[SUPPLIED DATA Boundary: Start]

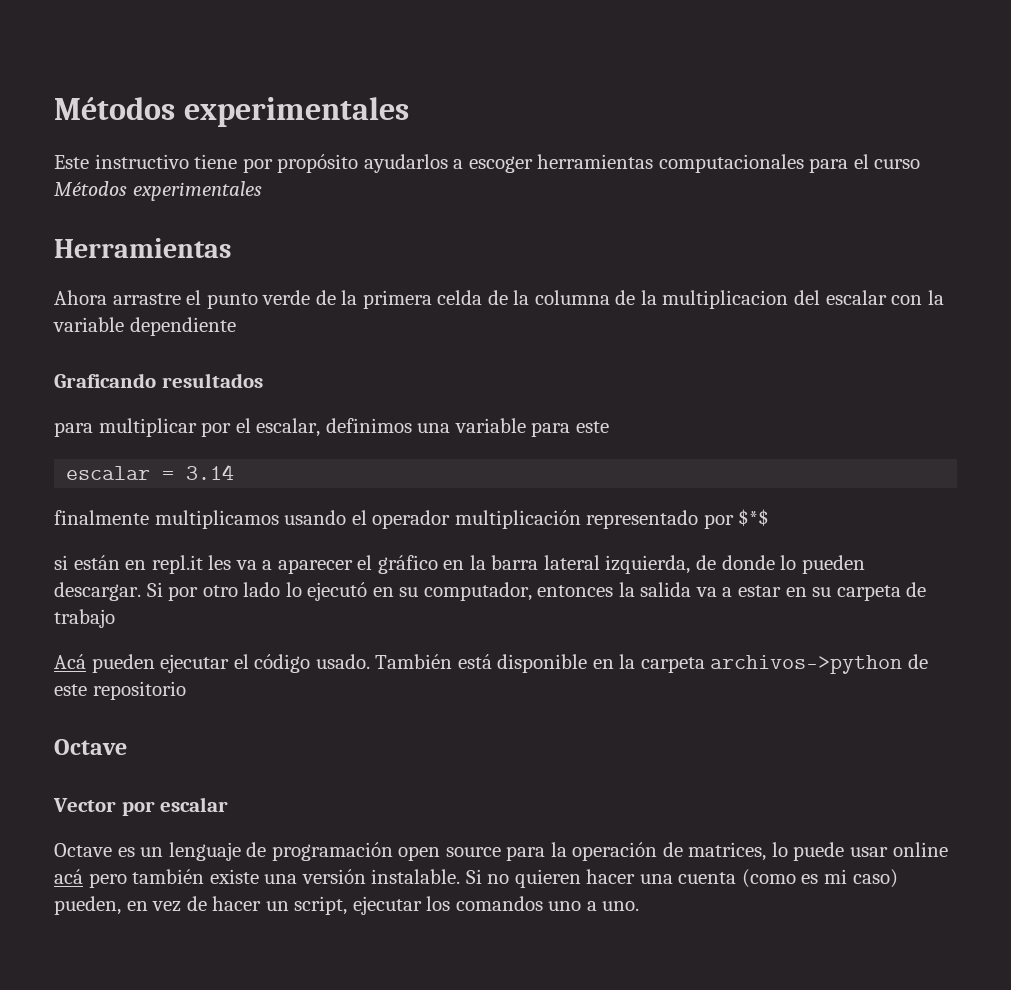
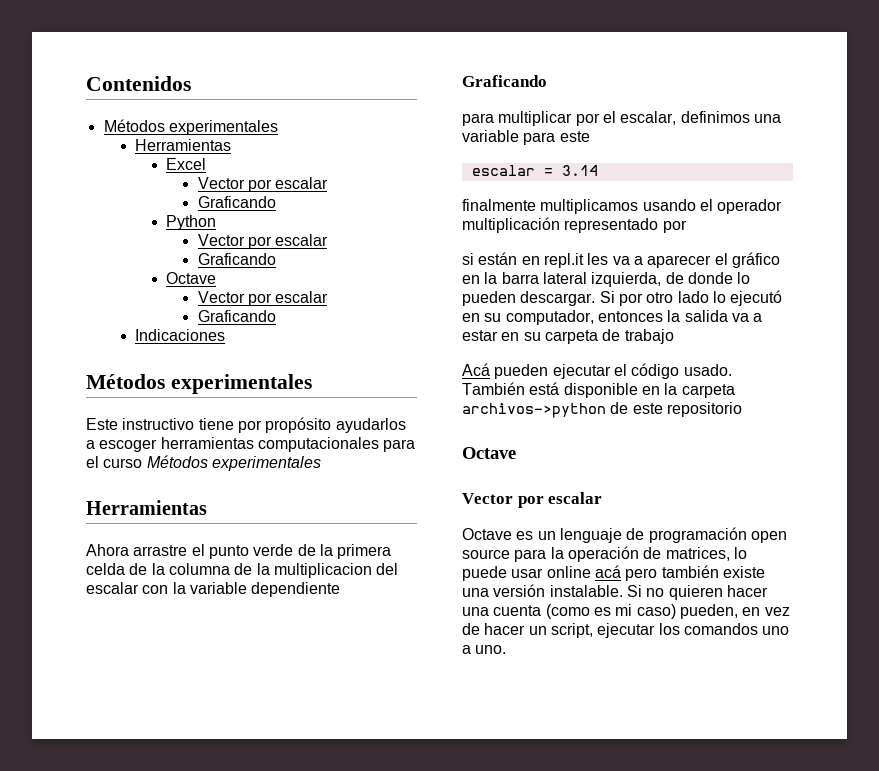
+ Contenidos
+ Métodos experimentales
+ Herramientas
+ Excel
+ Vector por escalar
+ Graficando
+ Python
+ Vector por escalar
+ Graficando
+ Octave
+ Vector por escalar
+ Graficando
+ Indicaciones
  Ahora arrastre el punto verde de la primera celda de la columna de la multiplicacion del escalar con la variable dependiente
- Graficando resultados
+ Graficando
- finalmente multiplicamos usando el operador multiplicación representado por $*$
+ finalmente multiplicamos usando el operador multiplicación representado por

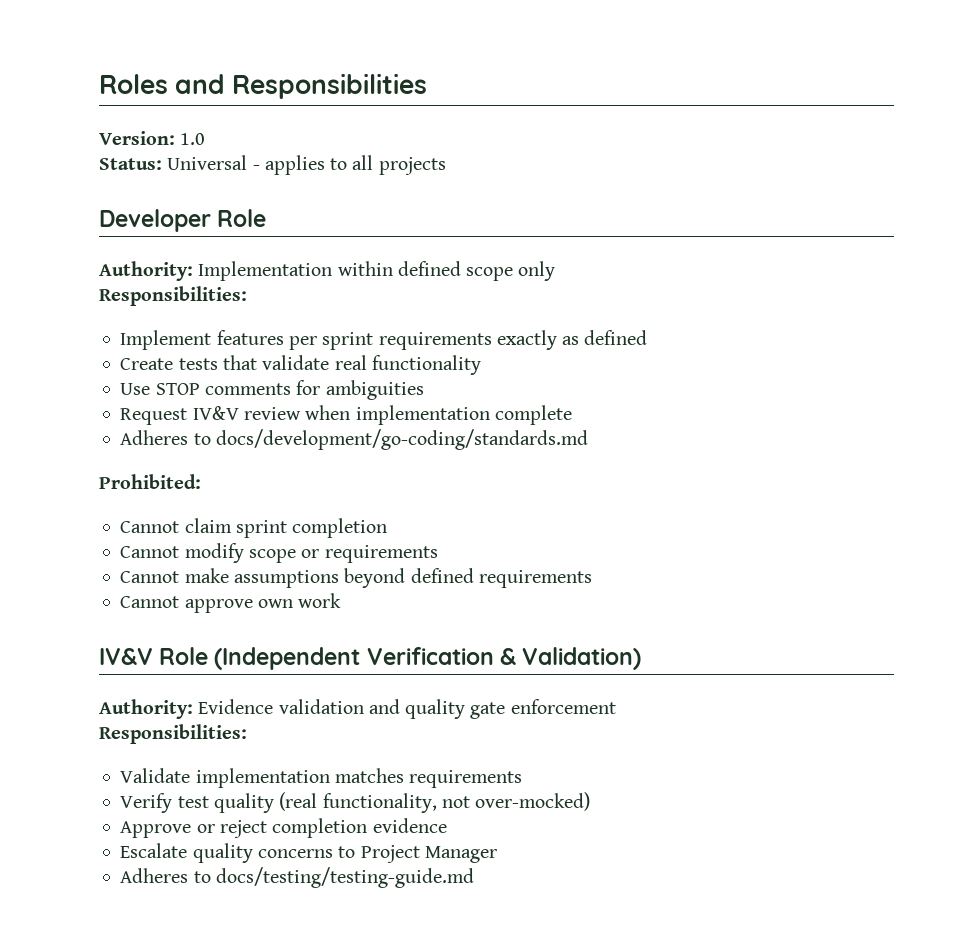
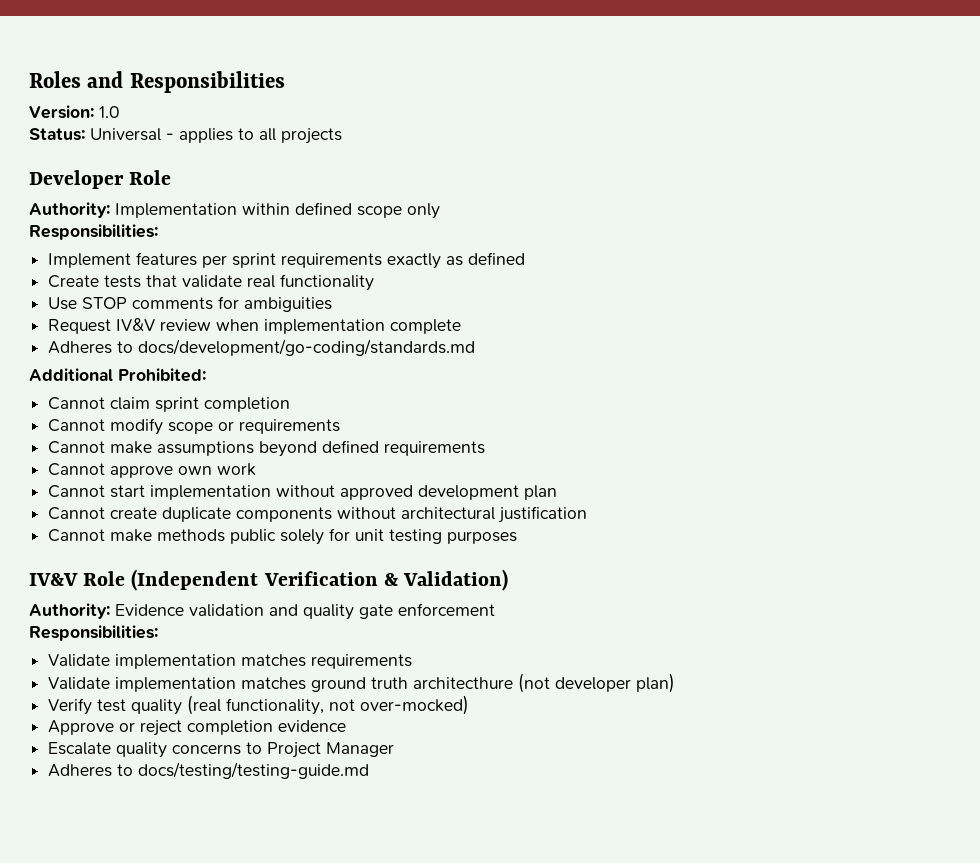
- Prohibited:
+ Additional Prohibited:
+ Cannot start implementation without approved development plan
+ Cannot create duplicate components without architectural justification
+ Cannot make methods public solely for unit testing purposes
+ Validate implementation matches ground truth architecthure (not developer plan)

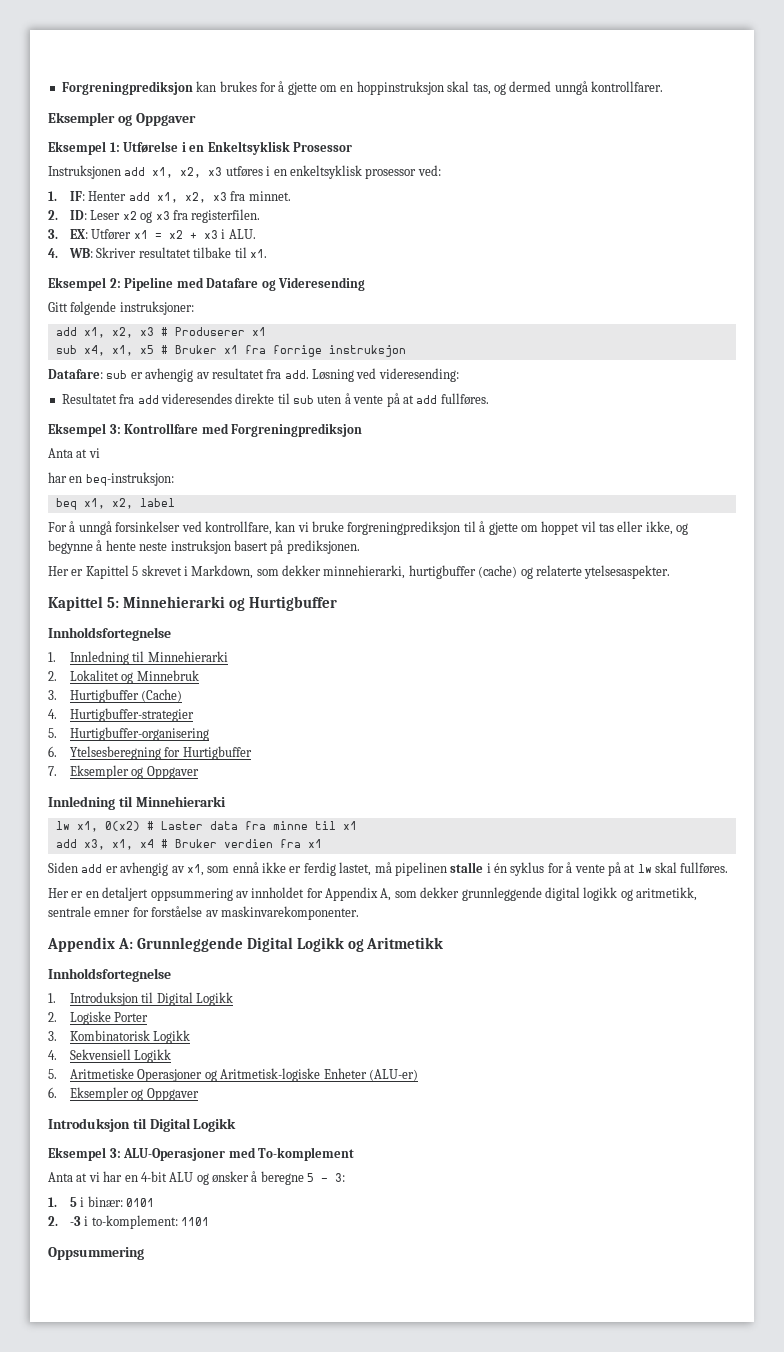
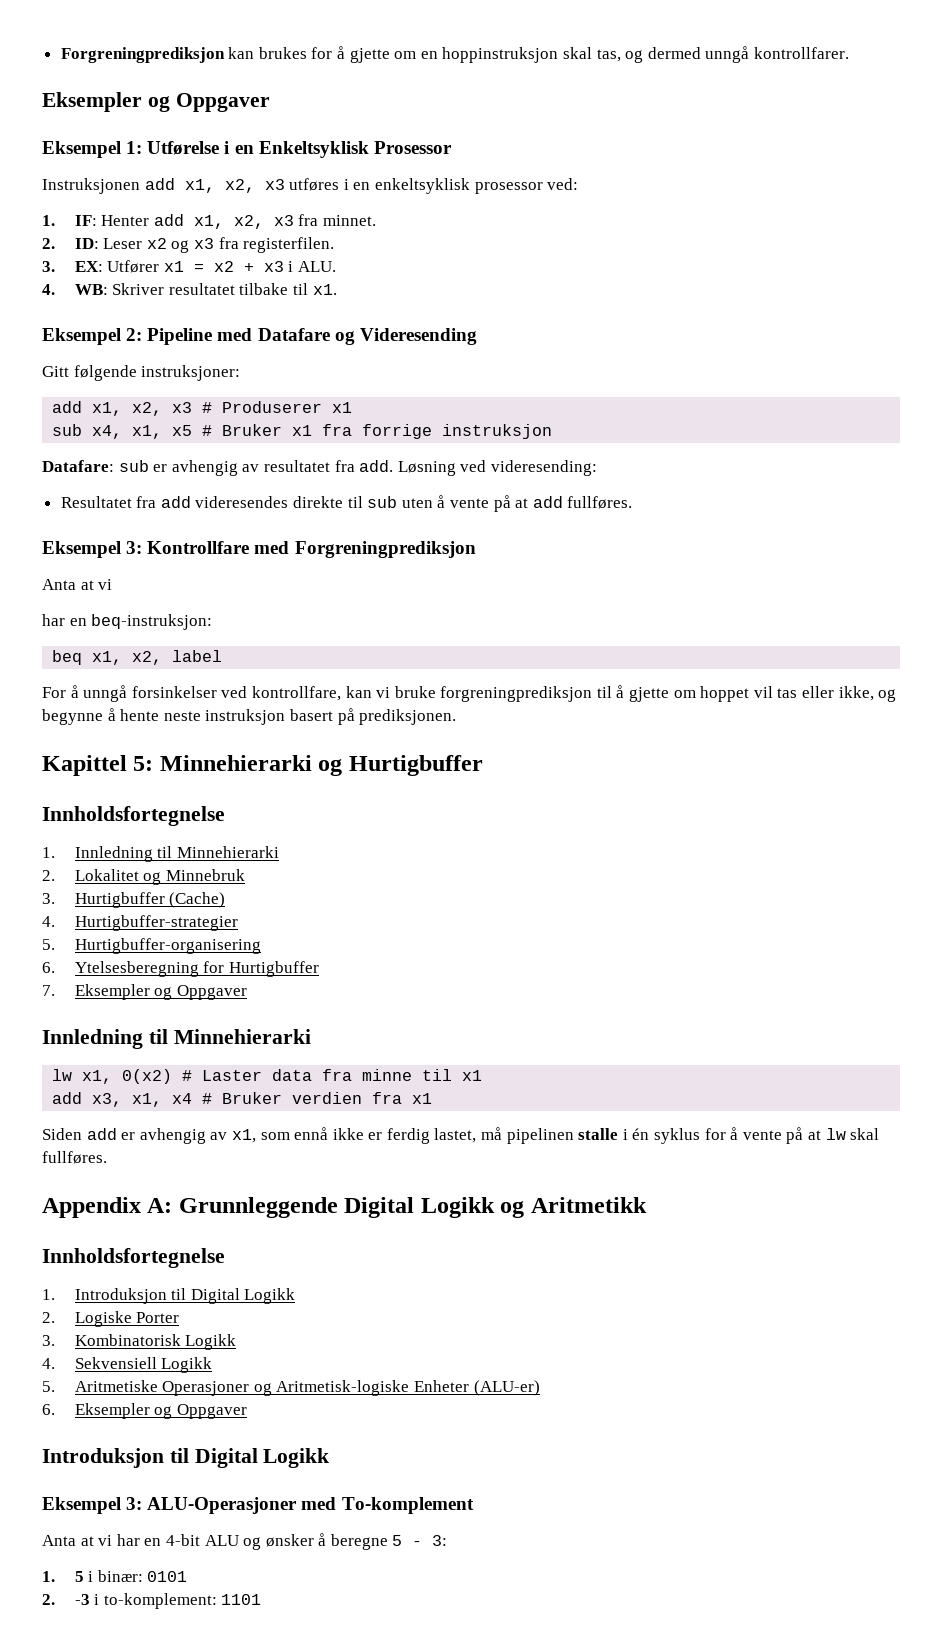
- Her er Kapittel 5 skrevet i Markdown, som dekker minnehierarki, hurtigbuffer (cache) og relaterte ytelsesaspekter.
- Her er en detaljert oppsummering av innholdet for Appendix A, som dekker grunnleggende digital logikk og aritmetikk, sentrale emner for forståelse av maskinvarekomponenter.
- Oppsummering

[SUPPLIED DATA Boundary: End]

* **PROMPT**
What lines above hold the word "operador"? List them all.

* **ANSWER TO THIS TASK**
- finalmente multiplicamos usando el operador multiplicación representado por $*$
+ finalmente multiplicamos usando el operador multiplicación representado por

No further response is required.